Output each line of the data below exactly, omitting any image.
:::
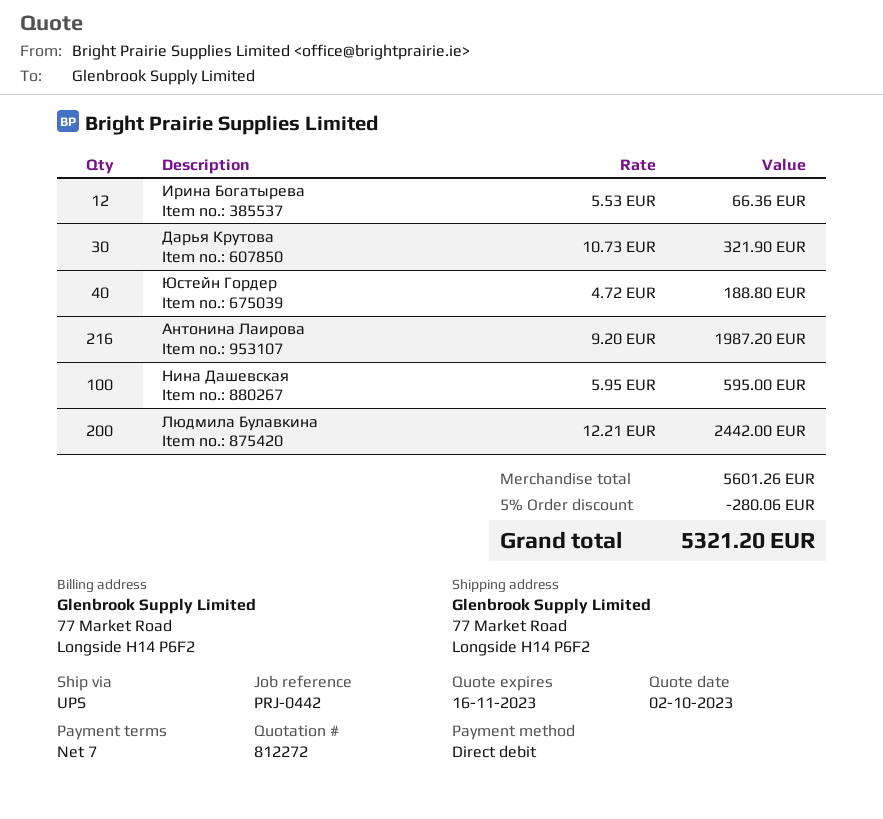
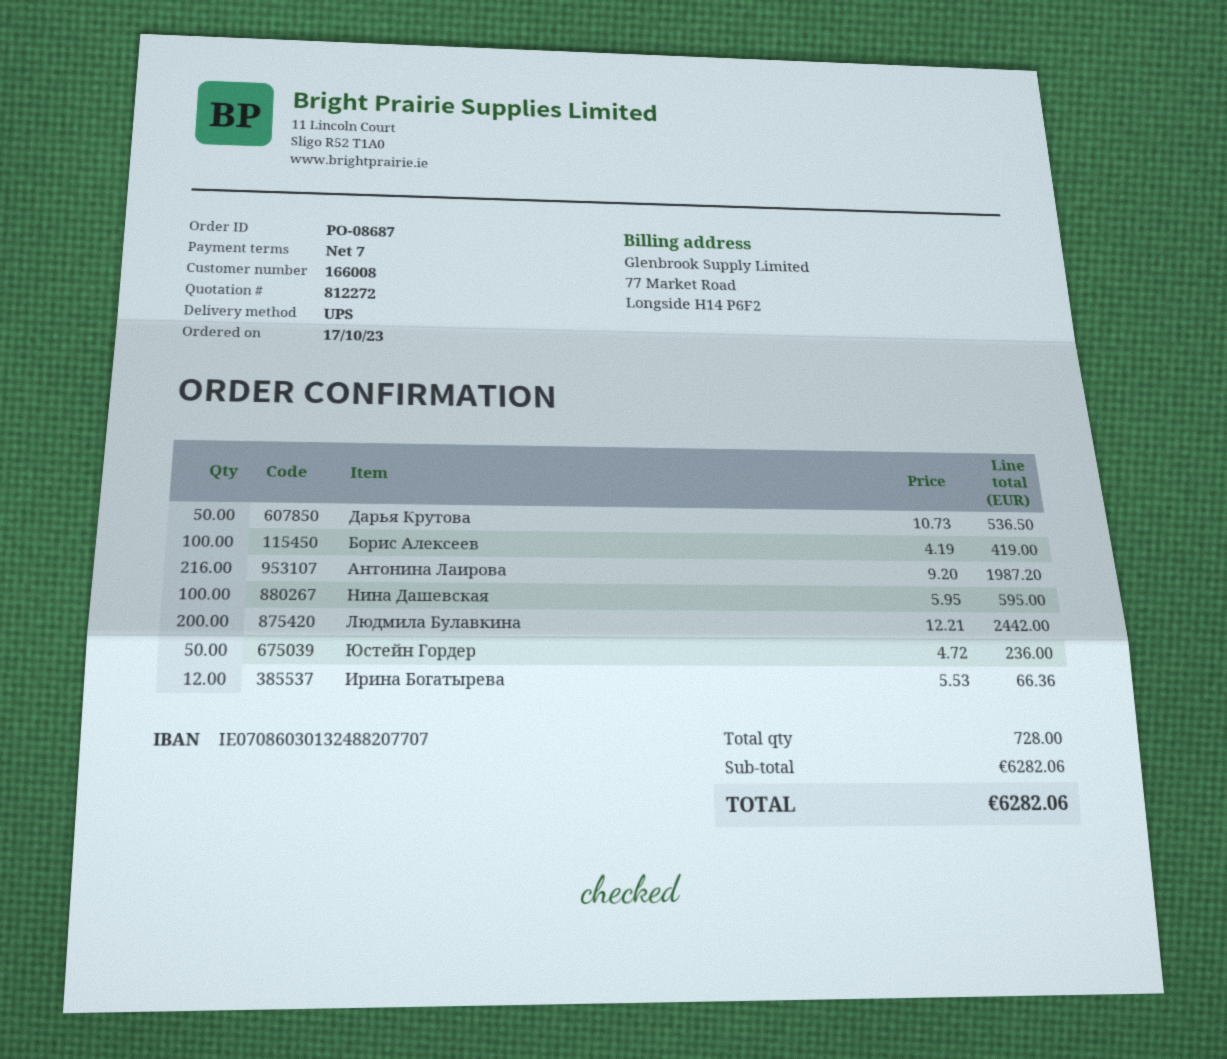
Дарья Крутова: 30 x 10.73 = 321.90 -> 50 x 10.73 = 536.50
Юстейн Гордер: 40 x 4.72 = 188.80 -> 50 x 4.72 = 236.00
Борис Алексеев: none -> 100 x 4.19 = 419.00
subtotal: 5601.26 -> 6282.06
discount: 5% = 280.06 -> none
total: 5321.20 -> 6282.06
:::
Your response.
Дарья Крутова: 30 x 10.73 = 321.90 -> 50 x 10.73 = 536.50
Юстейн Гордер: 40 x 4.72 = 188.80 -> 50 x 4.72 = 236.00
Борис Алексеев: none -> 100 x 4.19 = 419.00
subtotal: 5601.26 -> 6282.06
discount: 5% = 280.06 -> none
total: 5321.20 -> 6282.06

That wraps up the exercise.